[Data for this task — start]

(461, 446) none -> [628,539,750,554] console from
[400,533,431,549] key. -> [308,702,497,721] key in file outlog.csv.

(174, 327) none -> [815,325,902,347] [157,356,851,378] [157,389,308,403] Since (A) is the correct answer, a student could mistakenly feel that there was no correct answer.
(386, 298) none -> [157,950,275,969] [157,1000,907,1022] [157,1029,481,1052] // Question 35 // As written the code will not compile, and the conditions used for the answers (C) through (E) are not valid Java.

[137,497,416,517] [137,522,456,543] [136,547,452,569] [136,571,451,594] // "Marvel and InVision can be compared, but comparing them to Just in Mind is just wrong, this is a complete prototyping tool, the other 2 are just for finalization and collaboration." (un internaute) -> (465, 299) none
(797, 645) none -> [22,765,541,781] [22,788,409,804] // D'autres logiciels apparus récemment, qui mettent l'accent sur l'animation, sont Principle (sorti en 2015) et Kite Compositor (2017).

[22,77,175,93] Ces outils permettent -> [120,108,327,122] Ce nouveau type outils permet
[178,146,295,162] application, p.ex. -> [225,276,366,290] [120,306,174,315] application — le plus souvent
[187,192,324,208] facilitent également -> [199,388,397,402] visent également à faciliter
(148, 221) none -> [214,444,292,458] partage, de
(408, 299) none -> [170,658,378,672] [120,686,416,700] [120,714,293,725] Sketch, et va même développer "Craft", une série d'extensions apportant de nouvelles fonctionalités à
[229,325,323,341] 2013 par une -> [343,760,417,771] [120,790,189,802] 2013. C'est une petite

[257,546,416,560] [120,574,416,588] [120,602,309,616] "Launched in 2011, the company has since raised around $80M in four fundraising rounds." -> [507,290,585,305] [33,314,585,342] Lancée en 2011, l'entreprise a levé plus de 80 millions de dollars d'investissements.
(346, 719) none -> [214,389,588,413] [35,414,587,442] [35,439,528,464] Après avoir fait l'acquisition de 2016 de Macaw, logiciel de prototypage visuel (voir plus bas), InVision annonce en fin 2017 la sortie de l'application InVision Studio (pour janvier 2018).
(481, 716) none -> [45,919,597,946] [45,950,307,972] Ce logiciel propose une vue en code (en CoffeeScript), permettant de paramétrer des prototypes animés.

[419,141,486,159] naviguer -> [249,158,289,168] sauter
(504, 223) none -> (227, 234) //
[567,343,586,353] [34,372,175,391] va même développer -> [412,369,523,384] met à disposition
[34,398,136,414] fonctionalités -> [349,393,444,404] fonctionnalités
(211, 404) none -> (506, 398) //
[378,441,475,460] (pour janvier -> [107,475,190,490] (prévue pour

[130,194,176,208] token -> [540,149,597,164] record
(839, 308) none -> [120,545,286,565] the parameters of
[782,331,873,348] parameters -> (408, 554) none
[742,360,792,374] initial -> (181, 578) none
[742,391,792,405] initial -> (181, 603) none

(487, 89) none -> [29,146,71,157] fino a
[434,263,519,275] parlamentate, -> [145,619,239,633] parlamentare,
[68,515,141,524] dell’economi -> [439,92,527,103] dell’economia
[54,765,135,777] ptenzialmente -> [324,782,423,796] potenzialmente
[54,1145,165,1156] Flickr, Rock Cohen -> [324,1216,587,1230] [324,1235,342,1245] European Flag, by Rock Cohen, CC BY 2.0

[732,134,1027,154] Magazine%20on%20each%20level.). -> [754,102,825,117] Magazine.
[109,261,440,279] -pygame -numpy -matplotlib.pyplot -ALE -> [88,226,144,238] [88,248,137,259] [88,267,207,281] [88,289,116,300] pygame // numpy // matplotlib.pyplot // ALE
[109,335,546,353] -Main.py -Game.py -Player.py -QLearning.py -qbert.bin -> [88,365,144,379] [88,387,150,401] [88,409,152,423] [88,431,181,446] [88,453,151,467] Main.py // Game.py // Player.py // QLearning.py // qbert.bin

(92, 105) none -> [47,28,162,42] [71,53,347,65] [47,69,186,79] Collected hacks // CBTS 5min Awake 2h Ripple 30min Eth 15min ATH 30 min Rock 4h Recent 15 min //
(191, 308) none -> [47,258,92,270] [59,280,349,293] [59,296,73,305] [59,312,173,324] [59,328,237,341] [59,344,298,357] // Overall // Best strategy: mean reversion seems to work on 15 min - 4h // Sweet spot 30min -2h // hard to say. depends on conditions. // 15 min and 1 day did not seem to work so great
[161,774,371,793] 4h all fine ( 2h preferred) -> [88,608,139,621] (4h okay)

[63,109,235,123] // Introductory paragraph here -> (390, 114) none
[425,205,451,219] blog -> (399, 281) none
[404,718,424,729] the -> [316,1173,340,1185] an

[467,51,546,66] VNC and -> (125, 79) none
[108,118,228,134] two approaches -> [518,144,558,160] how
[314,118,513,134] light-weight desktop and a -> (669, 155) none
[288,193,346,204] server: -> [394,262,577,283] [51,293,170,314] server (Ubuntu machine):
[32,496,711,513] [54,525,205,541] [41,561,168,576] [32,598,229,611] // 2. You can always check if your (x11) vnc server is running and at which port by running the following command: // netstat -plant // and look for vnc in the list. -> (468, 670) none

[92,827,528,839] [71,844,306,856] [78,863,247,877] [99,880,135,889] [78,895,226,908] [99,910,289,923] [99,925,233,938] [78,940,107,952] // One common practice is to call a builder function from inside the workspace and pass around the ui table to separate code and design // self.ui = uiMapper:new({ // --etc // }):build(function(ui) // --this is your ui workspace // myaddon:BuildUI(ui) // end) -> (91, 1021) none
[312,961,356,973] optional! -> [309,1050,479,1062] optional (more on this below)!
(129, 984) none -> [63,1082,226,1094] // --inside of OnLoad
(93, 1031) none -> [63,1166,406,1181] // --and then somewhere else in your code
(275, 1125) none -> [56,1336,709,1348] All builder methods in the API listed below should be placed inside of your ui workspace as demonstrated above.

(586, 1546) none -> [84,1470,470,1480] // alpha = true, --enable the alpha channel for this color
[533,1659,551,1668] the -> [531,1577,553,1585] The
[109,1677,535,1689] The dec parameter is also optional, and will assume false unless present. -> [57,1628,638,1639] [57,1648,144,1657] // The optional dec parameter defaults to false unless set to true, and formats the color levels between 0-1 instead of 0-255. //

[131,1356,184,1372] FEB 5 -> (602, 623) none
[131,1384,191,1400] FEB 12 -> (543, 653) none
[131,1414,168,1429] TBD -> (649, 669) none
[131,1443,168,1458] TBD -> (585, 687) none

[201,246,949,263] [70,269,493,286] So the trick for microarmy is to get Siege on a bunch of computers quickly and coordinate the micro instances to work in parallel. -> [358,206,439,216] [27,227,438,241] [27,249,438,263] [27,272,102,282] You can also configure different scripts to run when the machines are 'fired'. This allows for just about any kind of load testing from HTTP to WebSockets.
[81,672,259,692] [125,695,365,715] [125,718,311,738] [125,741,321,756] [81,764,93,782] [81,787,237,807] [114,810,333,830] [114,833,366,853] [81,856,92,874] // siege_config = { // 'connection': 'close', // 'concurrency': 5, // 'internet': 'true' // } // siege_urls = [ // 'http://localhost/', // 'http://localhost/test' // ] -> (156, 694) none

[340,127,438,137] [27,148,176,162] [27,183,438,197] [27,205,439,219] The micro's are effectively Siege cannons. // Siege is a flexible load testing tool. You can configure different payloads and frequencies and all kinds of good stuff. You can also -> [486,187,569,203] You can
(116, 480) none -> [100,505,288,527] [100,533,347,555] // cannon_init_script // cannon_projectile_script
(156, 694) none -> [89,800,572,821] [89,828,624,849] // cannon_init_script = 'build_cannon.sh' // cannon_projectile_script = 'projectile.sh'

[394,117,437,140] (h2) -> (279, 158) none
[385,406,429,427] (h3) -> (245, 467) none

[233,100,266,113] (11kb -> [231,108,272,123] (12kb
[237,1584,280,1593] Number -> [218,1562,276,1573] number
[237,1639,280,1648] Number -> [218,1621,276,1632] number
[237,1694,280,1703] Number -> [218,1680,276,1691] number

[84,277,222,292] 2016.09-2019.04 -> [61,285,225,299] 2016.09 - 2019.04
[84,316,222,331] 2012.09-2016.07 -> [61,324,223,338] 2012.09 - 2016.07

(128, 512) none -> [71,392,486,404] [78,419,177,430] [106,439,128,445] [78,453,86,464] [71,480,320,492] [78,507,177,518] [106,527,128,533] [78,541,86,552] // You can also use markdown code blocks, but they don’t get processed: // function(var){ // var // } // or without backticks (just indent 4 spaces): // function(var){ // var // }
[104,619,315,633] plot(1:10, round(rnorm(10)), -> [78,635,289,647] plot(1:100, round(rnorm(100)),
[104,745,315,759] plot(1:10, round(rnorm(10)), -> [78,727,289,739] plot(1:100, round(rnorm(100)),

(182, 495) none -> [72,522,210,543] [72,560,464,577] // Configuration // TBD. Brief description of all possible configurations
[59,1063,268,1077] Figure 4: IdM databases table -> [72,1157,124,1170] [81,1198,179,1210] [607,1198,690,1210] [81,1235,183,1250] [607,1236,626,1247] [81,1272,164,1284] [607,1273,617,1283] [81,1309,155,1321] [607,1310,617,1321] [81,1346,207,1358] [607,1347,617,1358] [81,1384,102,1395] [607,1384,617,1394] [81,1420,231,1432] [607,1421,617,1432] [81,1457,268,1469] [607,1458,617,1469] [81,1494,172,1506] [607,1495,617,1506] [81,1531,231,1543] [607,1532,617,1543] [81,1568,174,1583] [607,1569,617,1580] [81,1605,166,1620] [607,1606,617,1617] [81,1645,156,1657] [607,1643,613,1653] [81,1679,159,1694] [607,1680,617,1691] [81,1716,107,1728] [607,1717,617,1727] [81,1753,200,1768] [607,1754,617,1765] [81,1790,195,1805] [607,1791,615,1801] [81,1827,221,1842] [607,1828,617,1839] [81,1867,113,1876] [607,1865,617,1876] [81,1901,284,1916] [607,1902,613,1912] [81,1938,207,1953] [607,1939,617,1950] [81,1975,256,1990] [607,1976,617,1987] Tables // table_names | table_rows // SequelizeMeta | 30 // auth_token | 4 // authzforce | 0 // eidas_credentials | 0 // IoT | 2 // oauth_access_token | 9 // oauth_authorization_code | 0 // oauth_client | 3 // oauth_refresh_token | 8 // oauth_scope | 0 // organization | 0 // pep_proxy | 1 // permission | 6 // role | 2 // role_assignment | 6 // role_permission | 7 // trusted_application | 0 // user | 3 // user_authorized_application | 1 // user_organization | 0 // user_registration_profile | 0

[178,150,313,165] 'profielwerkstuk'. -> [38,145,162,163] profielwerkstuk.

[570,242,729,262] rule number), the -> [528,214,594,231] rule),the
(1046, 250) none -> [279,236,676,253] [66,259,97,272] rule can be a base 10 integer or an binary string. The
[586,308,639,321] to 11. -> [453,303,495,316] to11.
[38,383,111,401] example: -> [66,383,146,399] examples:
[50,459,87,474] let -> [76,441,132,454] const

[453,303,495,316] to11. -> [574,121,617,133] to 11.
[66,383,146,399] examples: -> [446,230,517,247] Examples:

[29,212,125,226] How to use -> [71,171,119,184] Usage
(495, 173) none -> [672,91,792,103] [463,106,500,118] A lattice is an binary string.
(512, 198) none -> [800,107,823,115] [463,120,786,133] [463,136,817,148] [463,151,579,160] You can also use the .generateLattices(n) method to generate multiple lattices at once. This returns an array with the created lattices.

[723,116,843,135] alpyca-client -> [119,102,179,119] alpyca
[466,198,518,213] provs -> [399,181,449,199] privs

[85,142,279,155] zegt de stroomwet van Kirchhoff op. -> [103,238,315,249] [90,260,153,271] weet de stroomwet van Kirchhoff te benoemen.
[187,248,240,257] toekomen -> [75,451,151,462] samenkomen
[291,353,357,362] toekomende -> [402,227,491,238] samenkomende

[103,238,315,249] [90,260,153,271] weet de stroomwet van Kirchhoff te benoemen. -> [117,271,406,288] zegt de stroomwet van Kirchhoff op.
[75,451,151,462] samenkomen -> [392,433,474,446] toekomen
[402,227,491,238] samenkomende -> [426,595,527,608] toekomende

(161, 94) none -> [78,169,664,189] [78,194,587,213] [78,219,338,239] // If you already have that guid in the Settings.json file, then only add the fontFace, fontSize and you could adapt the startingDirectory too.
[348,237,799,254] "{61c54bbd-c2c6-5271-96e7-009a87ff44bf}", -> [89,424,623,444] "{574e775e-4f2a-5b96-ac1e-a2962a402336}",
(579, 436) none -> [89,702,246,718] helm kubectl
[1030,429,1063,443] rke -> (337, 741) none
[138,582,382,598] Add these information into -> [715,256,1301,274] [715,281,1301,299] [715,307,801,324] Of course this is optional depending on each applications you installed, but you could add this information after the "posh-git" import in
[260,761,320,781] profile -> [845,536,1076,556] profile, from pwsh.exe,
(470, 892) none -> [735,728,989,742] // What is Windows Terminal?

[Data for this task — finish]

Could you restate, word for word, the lines above from the one with "(408, 299) none" to the one with "(346, 719) none", both included?

(408, 299) none -> [170,658,378,672] [120,686,416,700] [120,714,293,725] Sketch, et va même développer "Craft", une série d'extensions apportant de nouvelles fonctionalités à
[229,325,323,341] 2013 par une -> [343,760,417,771] [120,790,189,802] 2013. C'est une petite

[257,546,416,560] [120,574,416,588] [120,602,309,616] "Launched in 2011, the company has since raised around $80M in four fundraising rounds." -> [507,290,585,305] [33,314,585,342] Lancée en 2011, l'entreprise a levé plus de 80 millions de dollars d'investissements.
(346, 719) none -> [214,389,588,413] [35,414,587,442] [35,439,528,464] Après avoir fait l'acquisition de 2016 de Macaw, logiciel de prototypage visuel (voir plus bas), InVision annonce en fin 2017 la sortie de l'application InVision Studio (pour janvier 2018).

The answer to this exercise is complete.